Bengkulu (ANTARA) - Pemerintah Kabupaten Bengkulu Utara menghadirkan Gerakan Pangan Murah untuk menjaga stabilitas pasokan dan keterjangkauan harga bahan pangan bagi masyarakat menjelang Hari Raya Idul Adha 2026.

"Gerakan Pangan Murah ini kita laksanakan demi memastikan seluruh lapisan masyarakat di Bengkulu Utara bisa mendapatkan akses pangan yang layak, berkualitas, dan dengan harga yang jauh lebih miring dibanding pasar umum," kata Asisten II Pemerintahan Kabupaten Bengkulu Utara Alfian, di Bengkulu Utara, Selasa.

Penyediaan pangan murah bekerja sama dengan Badan Pangan Nasional dan Bulog dan menjadi bagian dari upaya pemerintah menjaga ketersediaan bahan pangan pokok salah satunya menjelang Hari Besar Keagamaan Nasional (HBKN).

Alfian mengatakan pemerintah berkomitmen hadir di tengah masyarakat untuk membantu memenuhi kebutuhan pangan dengan harga yang lebih terjangkau dibandingkan harga pasar.

Dia juga mengimbau masyarakat untuk berbelanja secara bijak dan sesuai kebutuhan agar komoditas yang disediakan dapat dimanfaatkan secara merata oleh warga yang membutuhkan.

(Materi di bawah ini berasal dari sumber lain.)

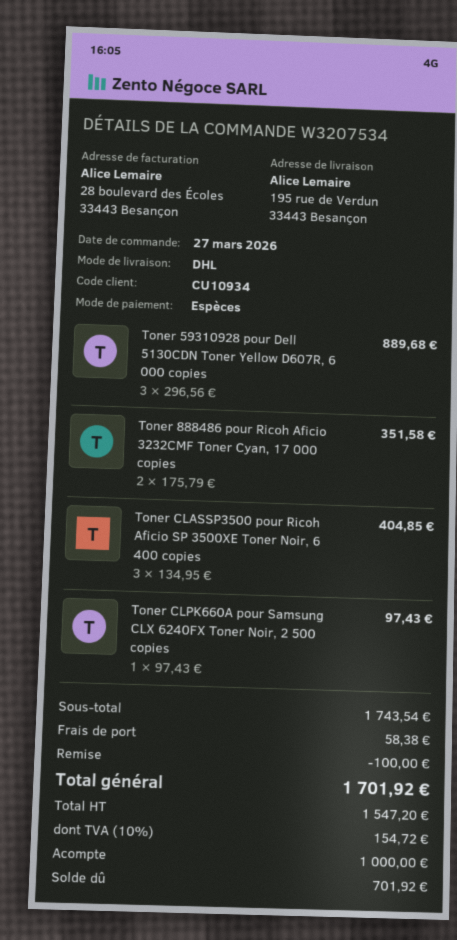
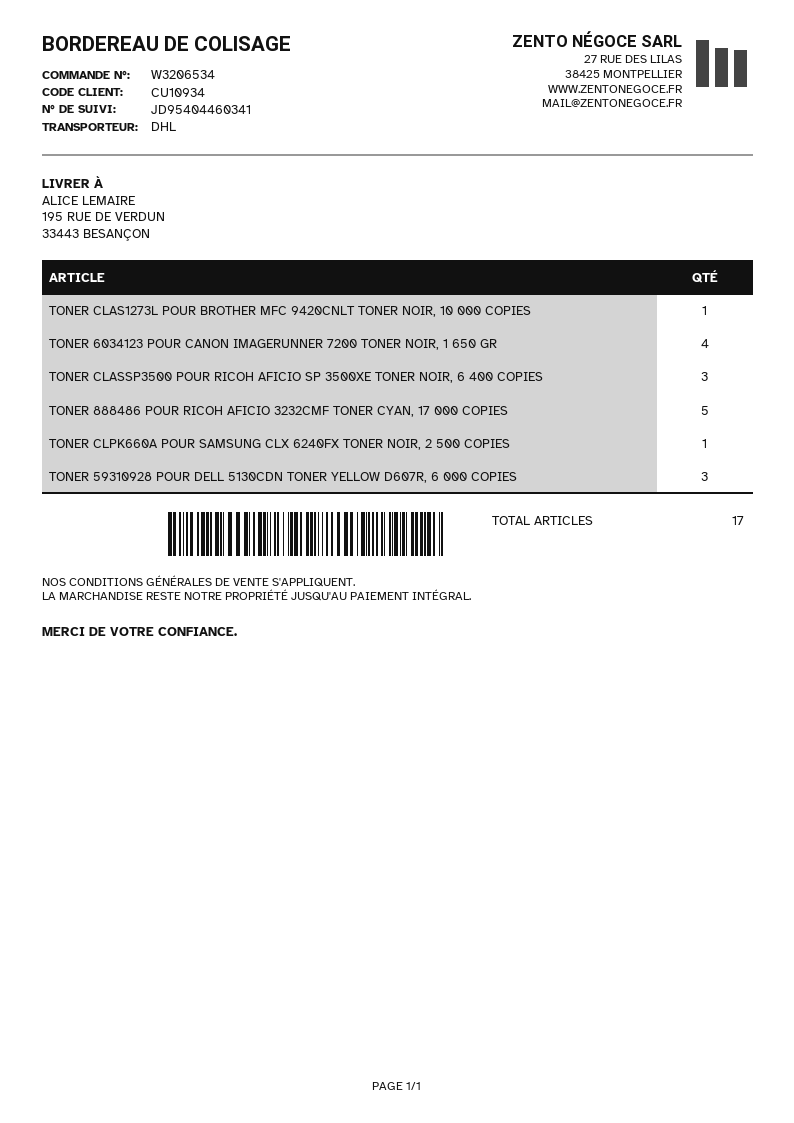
order number: W3207534 -> W3206534
Toner 888486 pour Ricoh Aficio 3232CMF Toner Cyan, 17 000 copies: 2 -> 5
TONER CLAS1273L POUR BROTHER MFC 9420CNLT TONER NOIR, 10 000 COPIES: none -> 1
TONER 6034123 POUR CANON IMAGERUNNER 7200 TONER NOIR, 1 650 GR: none -> 4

Sejumlah bahan pangan dijual dengan harga di bawah pasar, antara lain minyak goreng Rp20.000 per kilogram, beras SPHP Rp58.000 per lima kilogram, gula pasir Rp17.000 per kilogram, bawang merah Rp45.000 per kilogram, telur ayam lokal Rp54.000 per karpet, serta bawang putih Rp30.000 per kilogram.

Pemerintah Kabupaten Bengkulu Utara tidak hanya fokus pada hilirnya saja, tapi juga bagaimana penyediaan produksi komoditas pada sisi hulu, salah satunya soal ketersediaan bibit cabai.

"Langkah peninjauan bibit cabai ini merupakan komitmen berkelanjutan kita untuk terus menekan laju inflasi daerah, terutama dari komoditas hortikultura yang sering fluktuatif di pasar seperti cabai," kata Wakil Bupati Bengkulu Utara Sumarno.

Ia mengatakan pemerintah daerah tidak hanya menyediakan pangan murah bagi masyarakat, tetapi juga mendorong penguatan kemandirian pangan melalui pengembangan sektor pertanian dari hulu hingga hilir.

Menurut dia pemanfaatan pekarangan rumah untuk menanam cabai dan komoditas pangan lainnya perlu terus didorong agar masyarakat dapat memenuhi sebagian kebutuhan pangannya secara mandiri.